According to Chuck, through the use of restorative justice in Grants Pen — reputedly one of the toughest garrisons in the Corporate Area — the gang culture has seen a sea change with gangsters who would not have even faced each other across a room, now reconciled.

“It’s amazing when you go into the communities. If you can just get the parties in dispute to start talking to one another, you would be amazed to see how disputes are resolved. I can tell you, in my Grants Pen community, when I started to get the gangs to talk to one another, the gang leaders never looked at one another.

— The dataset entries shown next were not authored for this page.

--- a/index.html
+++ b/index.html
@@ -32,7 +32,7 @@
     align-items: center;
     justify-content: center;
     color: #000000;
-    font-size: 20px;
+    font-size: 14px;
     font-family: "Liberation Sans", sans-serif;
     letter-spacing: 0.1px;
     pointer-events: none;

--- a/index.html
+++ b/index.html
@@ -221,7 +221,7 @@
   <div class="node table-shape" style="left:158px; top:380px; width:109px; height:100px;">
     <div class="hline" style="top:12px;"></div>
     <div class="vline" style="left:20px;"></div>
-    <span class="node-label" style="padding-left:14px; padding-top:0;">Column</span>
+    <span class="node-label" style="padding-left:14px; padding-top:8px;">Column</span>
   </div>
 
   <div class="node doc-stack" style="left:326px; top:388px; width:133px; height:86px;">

“You meet, whether in the police station or in the vestry of a church, they would turn their backs to one another while talking, and it will take several minutes, several hours, for them to even look at one another. And you keep telling them, ‘Look at one another’, they just cannot face each other; but after a period of discussion, where you get the police officer or the pastor, the same men look at one another and talk to each other.

“That is how we see restorative justice — the parties, in the beginning, are at loggerheads, but if you can just get them to soften and start looking at one another and start talking,” the justice minister explained.

Chuck said it is one programme he enjoys talking about.

“…It has been such a great success and it is working, and the courts are utilising it even more. I would urge attorneys, especially when they think about defending their clients, especially for minor offences and offences that are dealt with in court… this [is] an appropriate route because if the offender and the victim can really reconcile, it is persuasive to the court to say you have got back together and it is a minor offence the court might say, ‘No order’. If it is really serious, the court might well say, ‘No, this is serious, you have to plead guilty and we will admonish and discharge as the case may be’,” he said.

In June, National Security Minister Dr Horace Chang said two-thirds of all gangs in Jamaica are rooted in the Kingston Central, Kingston East, and Kingston West divisions — which are responsible for most of the murders in the Corporate Area. According to Chang, there are 134 gangs operating from Bull Bay in the east, to Ferry on the St Andrew/St Catherine border in the west, accounting for two-thirds of the 389 gangs said to be in Jamaica at the end of 2019.

Giving a further breakdown of the area where these gangs operate, he said consistent with historical trends, the Corporate Area continues to account for the largest proportion of gangs. Police Area 4, which comprises the Kingston Western, Kingston Central, Kingston Eastern, St Andrew Central, and St Andrew South police divisions, accounted 249 or 64 per cent of the total number of known gangs islandwide.

The national security minister also said, at the divisional level, 78 of the gangs identified across the island, or 20.1 per cent, were resident within the St Andrew South Police Division. This was followed by the Kingston Central and Kingston Western police divisions, with 13.1 per cent and 12.3 per cent, respectively.

“Area 5, which has St Catherine North, St Catherine South, St Andrew North, and St Thomas, accounts for the second highest number of gangs in the country, with 57 gangs or 14.7 per cent. They were followed by Area 1 (St James, Westmoreland, Hanover, and Trelawny) with 51 gangs or 13.1 per cent,” he noted.

On Wednesday, Chief Parish Court Judge Chester Crooks, speaking at the virtual town hall meeting, said the courts have used the restorative justice avenue “a lot”.